EXERCISE REQUIREMENTS: In the listing below, every line with the word "none" needs to be copied.

SUPPLIED INFORMATION:
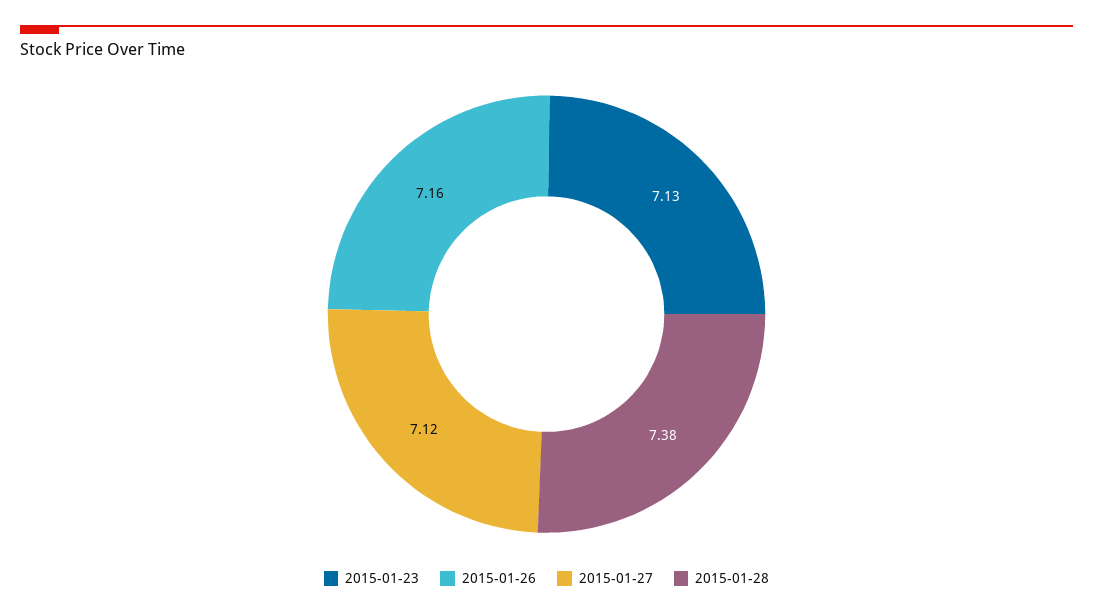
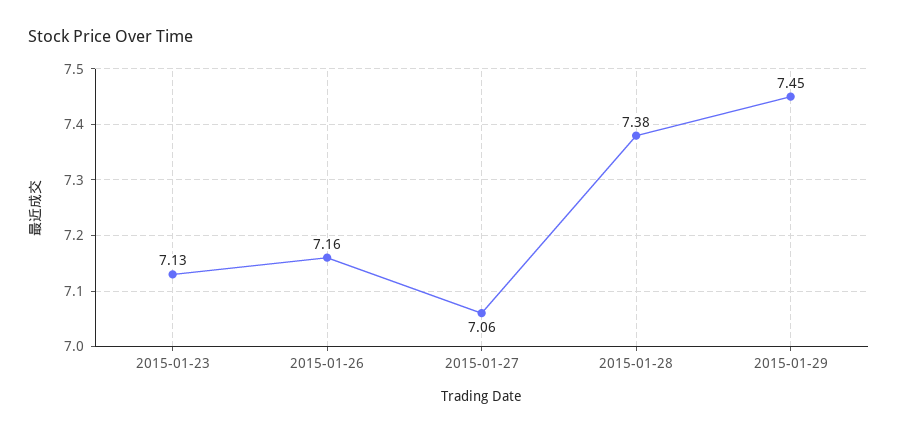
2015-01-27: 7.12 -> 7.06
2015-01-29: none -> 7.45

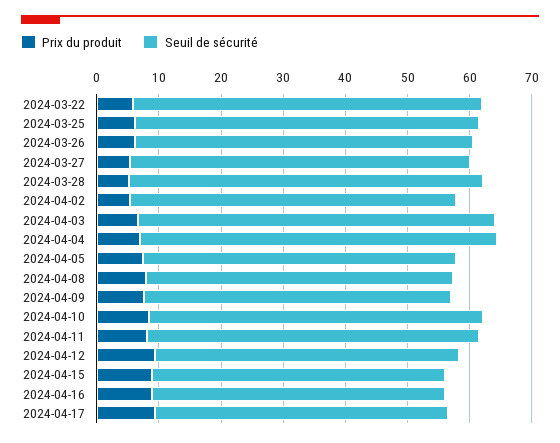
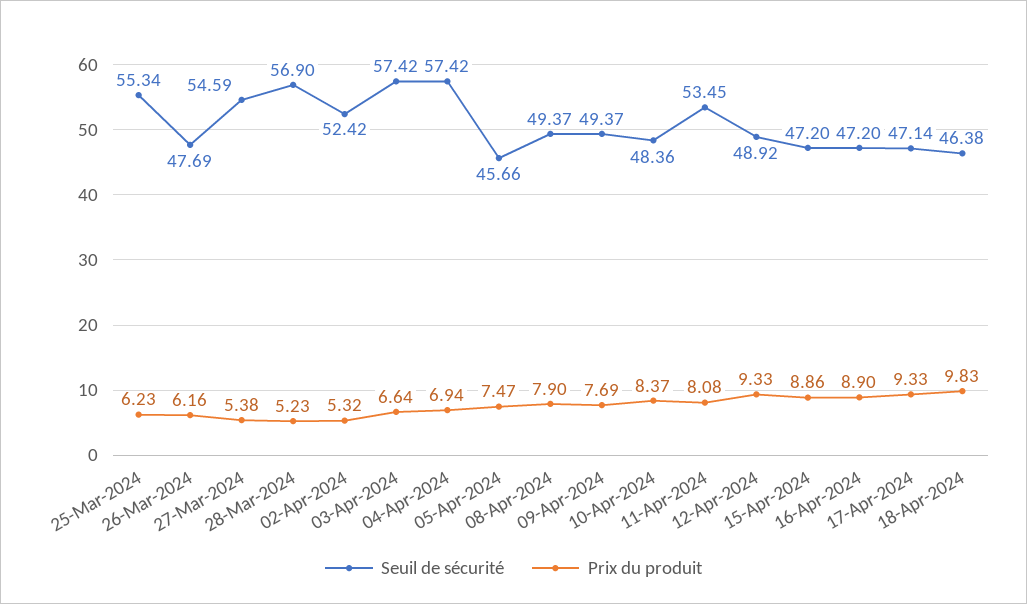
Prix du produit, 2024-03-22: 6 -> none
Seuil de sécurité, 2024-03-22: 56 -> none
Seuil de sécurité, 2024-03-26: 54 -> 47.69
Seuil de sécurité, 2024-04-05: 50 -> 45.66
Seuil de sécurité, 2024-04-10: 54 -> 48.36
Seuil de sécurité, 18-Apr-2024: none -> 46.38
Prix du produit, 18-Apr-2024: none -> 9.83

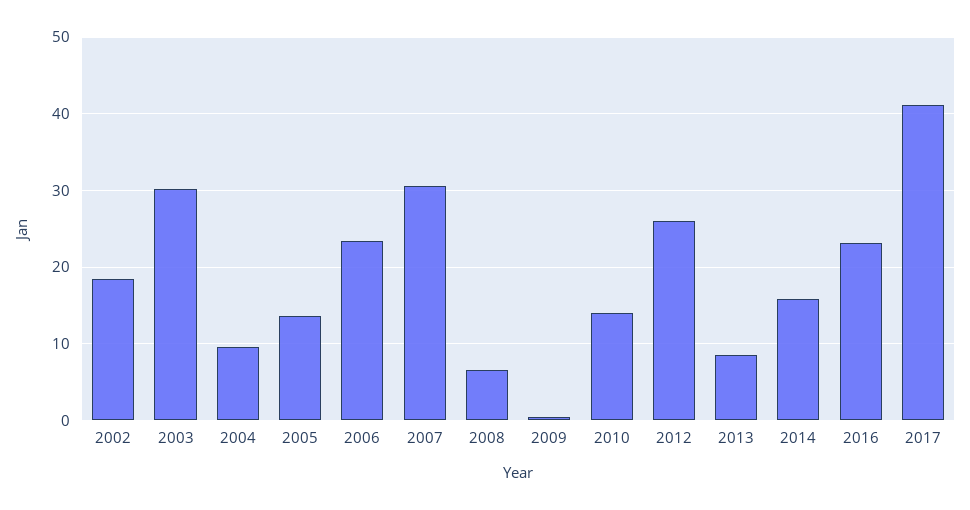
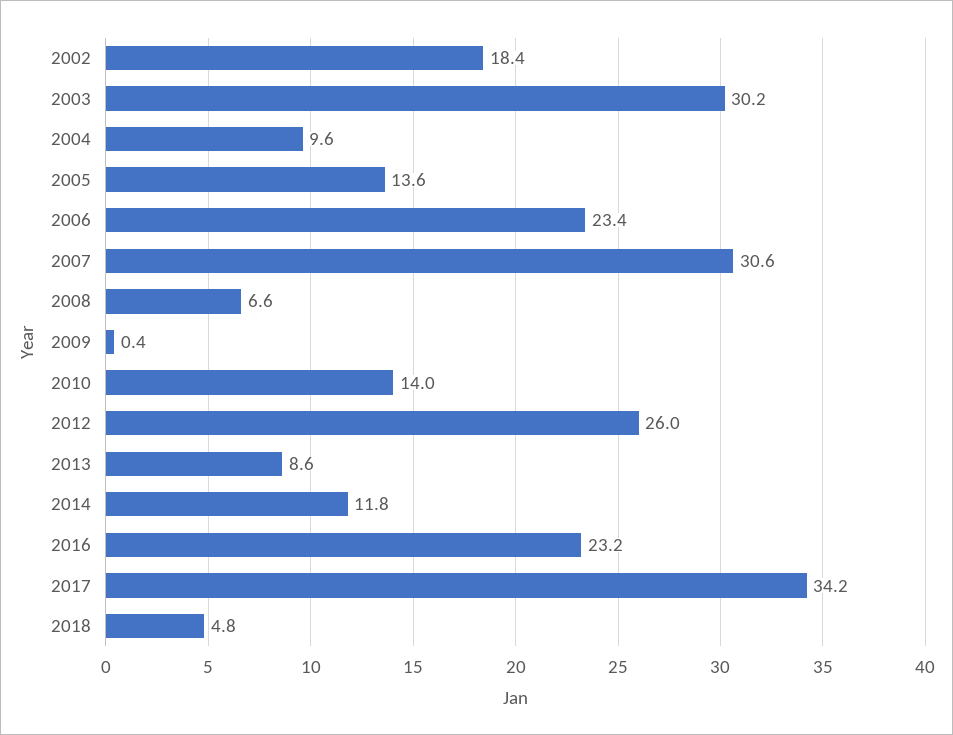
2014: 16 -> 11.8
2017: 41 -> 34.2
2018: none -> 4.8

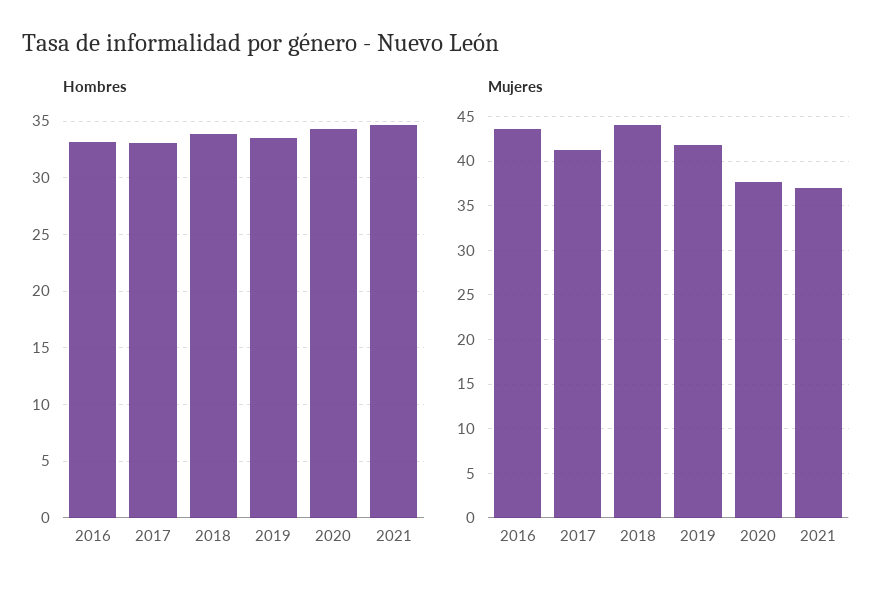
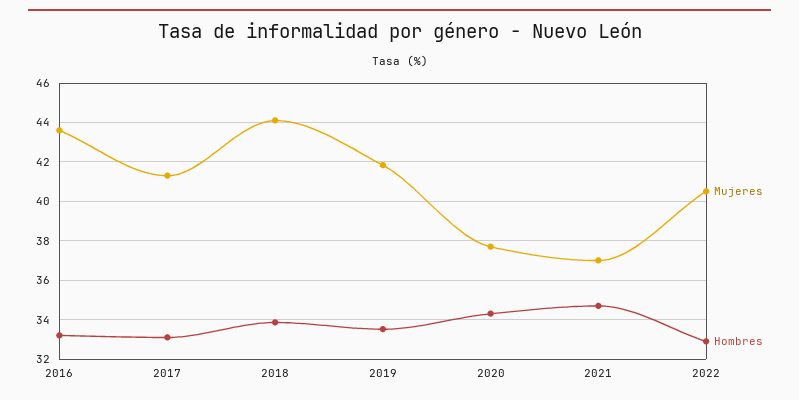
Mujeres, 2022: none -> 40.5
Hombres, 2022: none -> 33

TASK SOLUTION:
2015-01-29: none -> 7.45
Prix du produit, 2024-03-22: 6 -> none
Seuil de sécurité, 2024-03-22: 56 -> none
Seuil de sécurité, 18-Apr-2024: none -> 46.38
Prix du produit, 18-Apr-2024: none -> 9.83
2018: none -> 4.8
Mujeres, 2022: none -> 40.5
Hombres, 2022: none -> 33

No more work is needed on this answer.